▶ [How to complete this task]:
Skipping all pictures, set down the lines of the listing from the first through the one with "(183, 375) none -> [38,266,72,275] // Strava".

▶ [Given information]:
::::::::
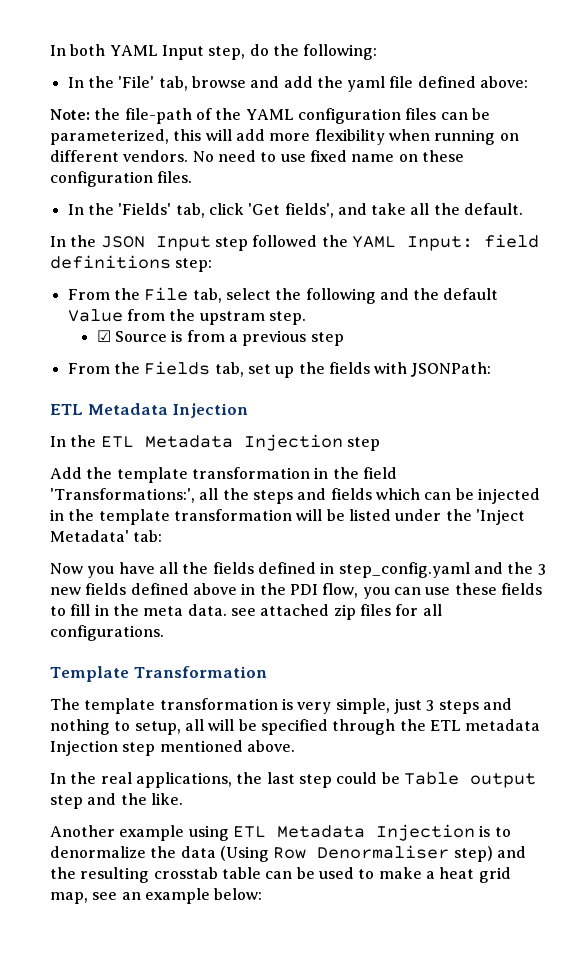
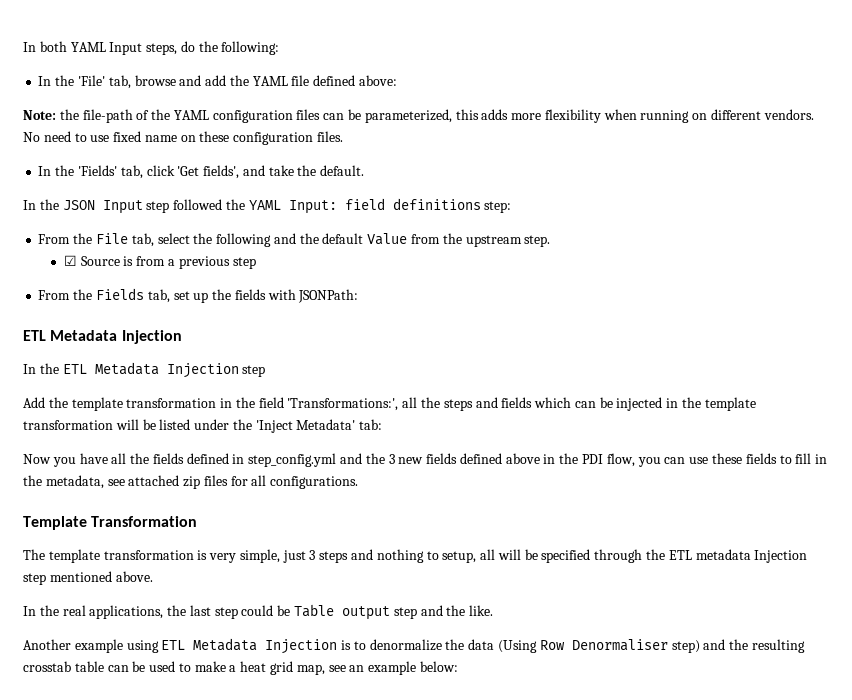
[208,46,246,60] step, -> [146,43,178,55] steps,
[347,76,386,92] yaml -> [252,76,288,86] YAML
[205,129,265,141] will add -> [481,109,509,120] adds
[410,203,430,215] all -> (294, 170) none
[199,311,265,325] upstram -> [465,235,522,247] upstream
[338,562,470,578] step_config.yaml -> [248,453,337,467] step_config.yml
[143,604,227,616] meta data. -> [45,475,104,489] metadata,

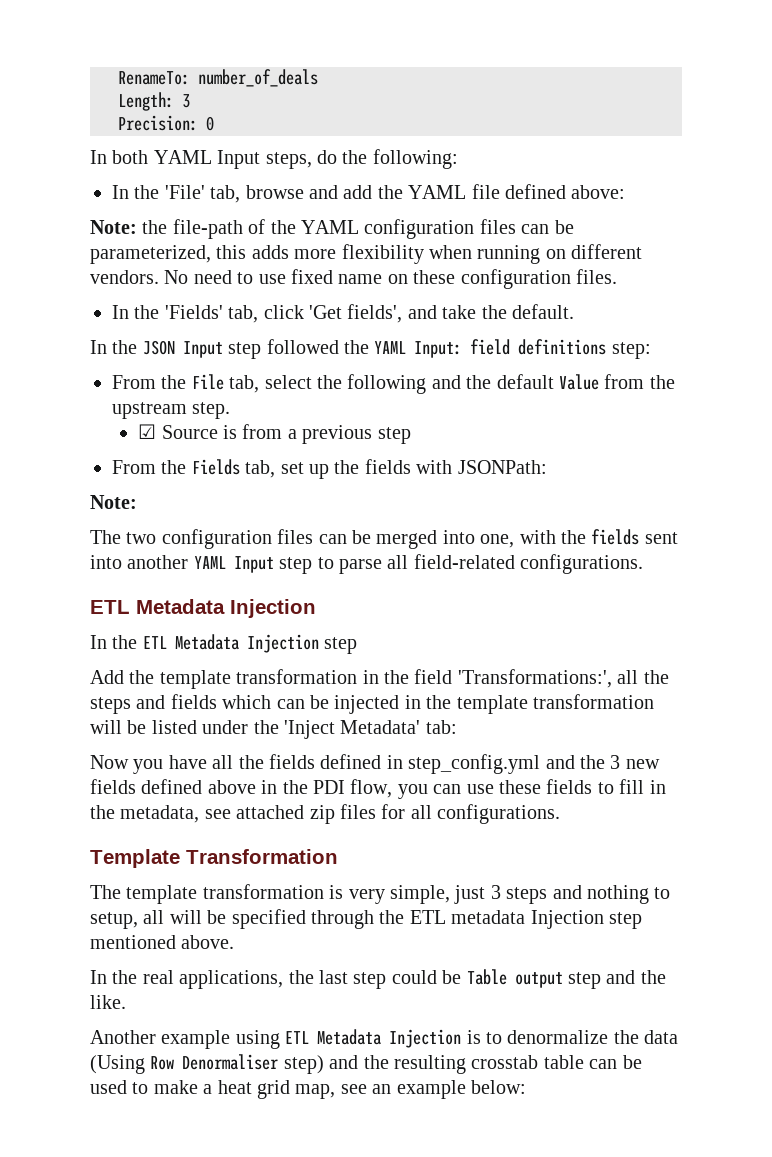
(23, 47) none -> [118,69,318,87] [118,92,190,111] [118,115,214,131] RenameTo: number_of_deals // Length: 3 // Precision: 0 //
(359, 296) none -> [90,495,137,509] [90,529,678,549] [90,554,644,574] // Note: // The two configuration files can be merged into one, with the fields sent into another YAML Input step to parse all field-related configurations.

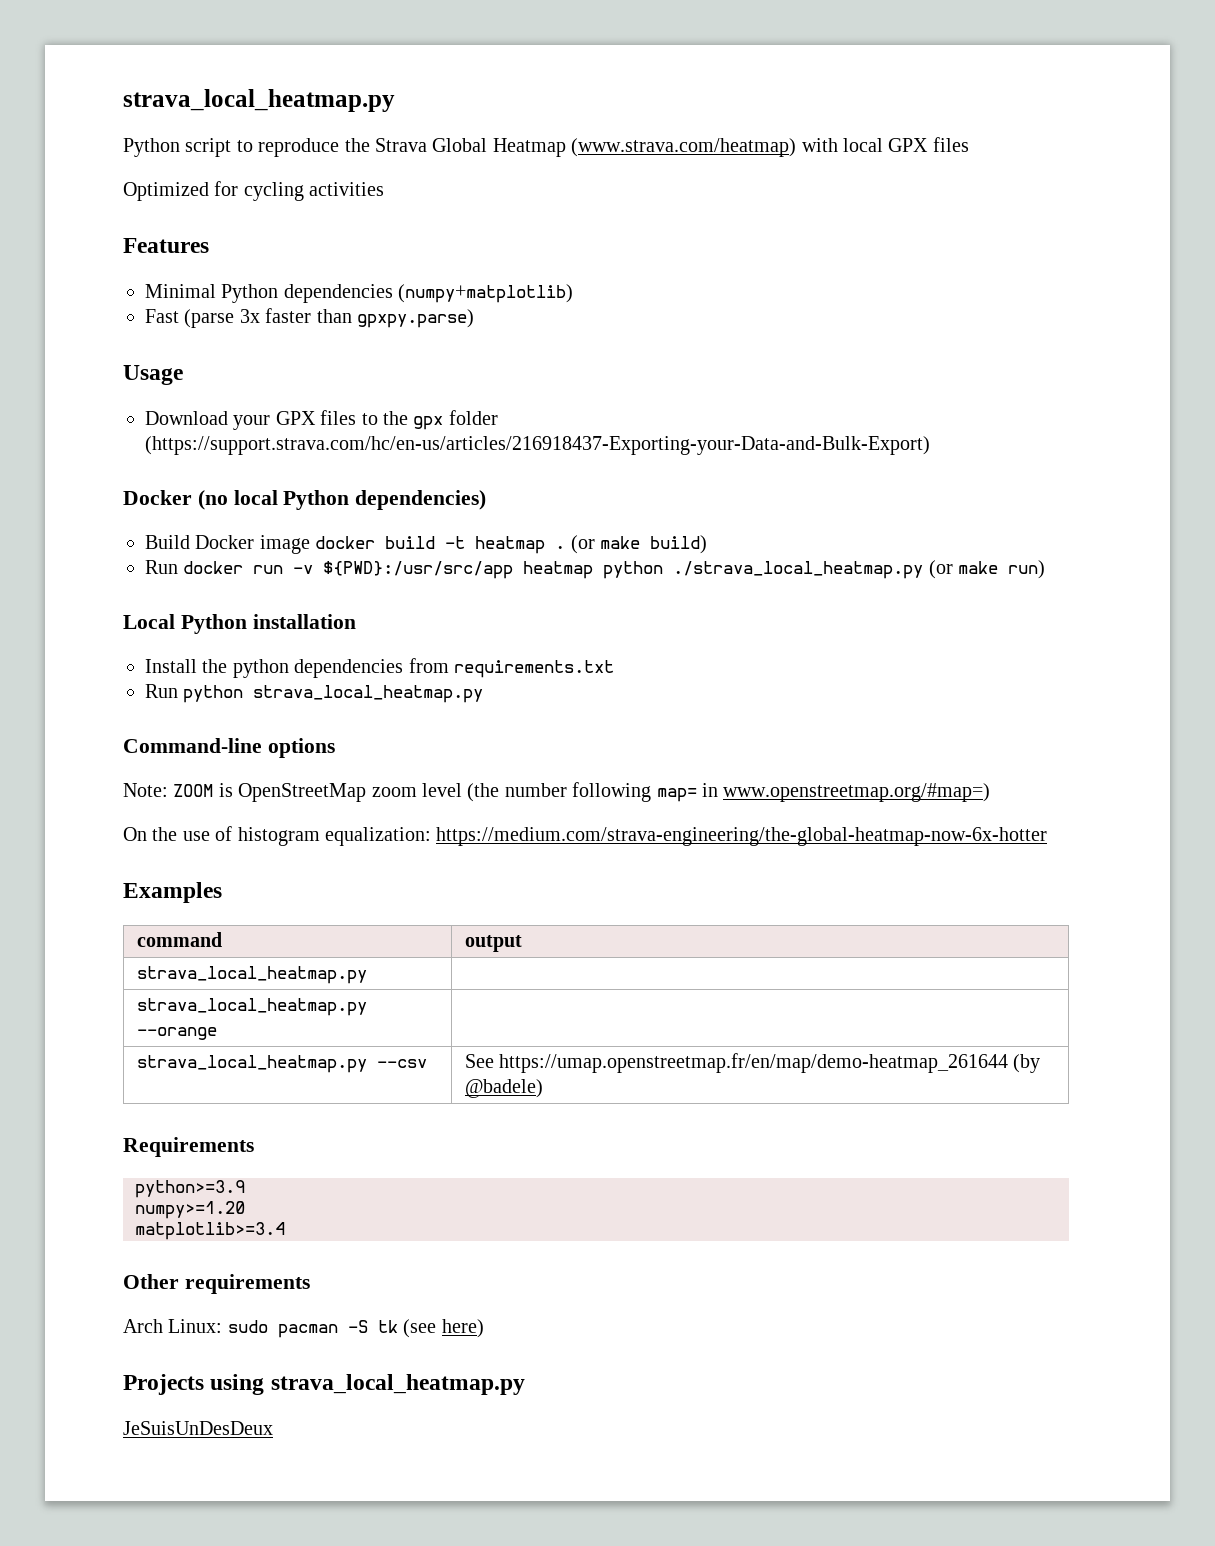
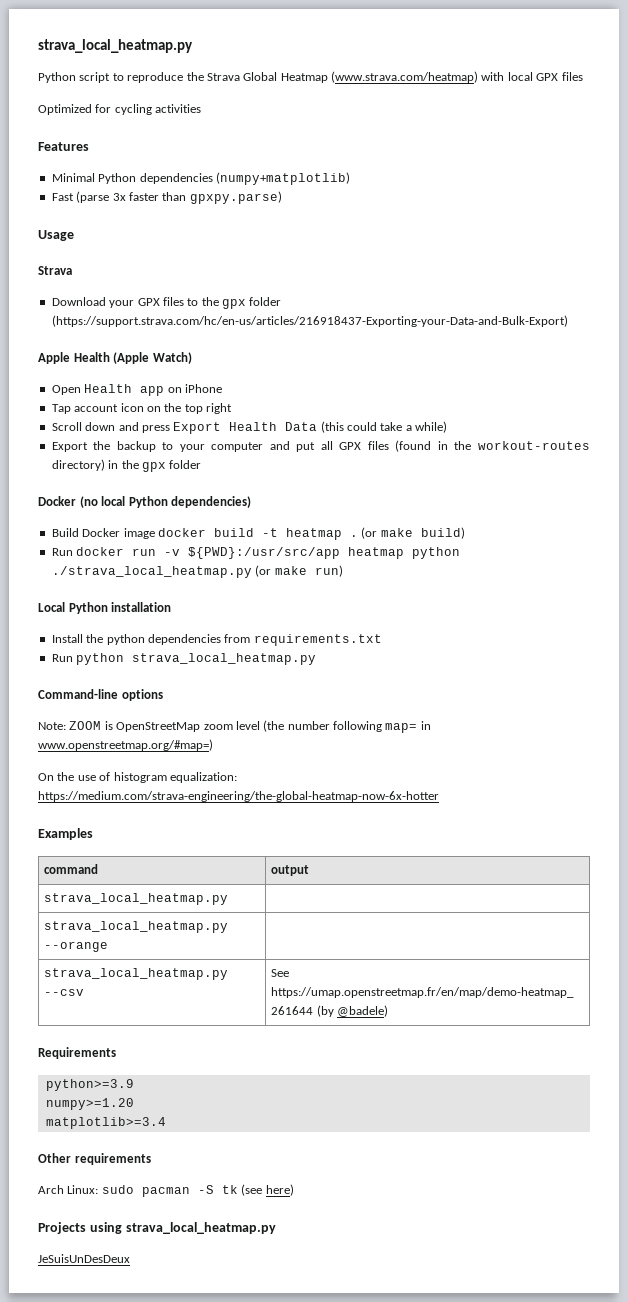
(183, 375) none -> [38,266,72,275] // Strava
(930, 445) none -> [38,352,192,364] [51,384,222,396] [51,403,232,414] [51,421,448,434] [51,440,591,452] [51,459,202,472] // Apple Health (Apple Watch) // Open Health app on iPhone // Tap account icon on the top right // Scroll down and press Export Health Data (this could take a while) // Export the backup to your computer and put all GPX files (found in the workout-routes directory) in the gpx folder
::::::::
▶ [Exercise result]:
[208,46,246,60] step, -> [146,43,178,55] steps,
[347,76,386,92] yaml -> [252,76,288,86] YAML
[205,129,265,141] will add -> [481,109,509,120] adds
[410,203,430,215] all -> (294, 170) none
[199,311,265,325] upstram -> [465,235,522,247] upstream
[338,562,470,578] step_config.yaml -> [248,453,337,467] step_config.yml
[143,604,227,616] meta data. -> [45,475,104,489] metadata,

(23, 47) none -> [118,69,318,87] [118,92,190,111] [118,115,214,131] RenameTo: number_of_deals // Length: 3 // Precision: 0 //
(359, 296) none -> [90,495,137,509] [90,529,678,549] [90,554,644,574] // Note: // The two configuration files can be merged into one, with the fields sent into another YAML Input step to parse all field-related configurations.

(183, 375) none -> [38,266,72,275] // Strava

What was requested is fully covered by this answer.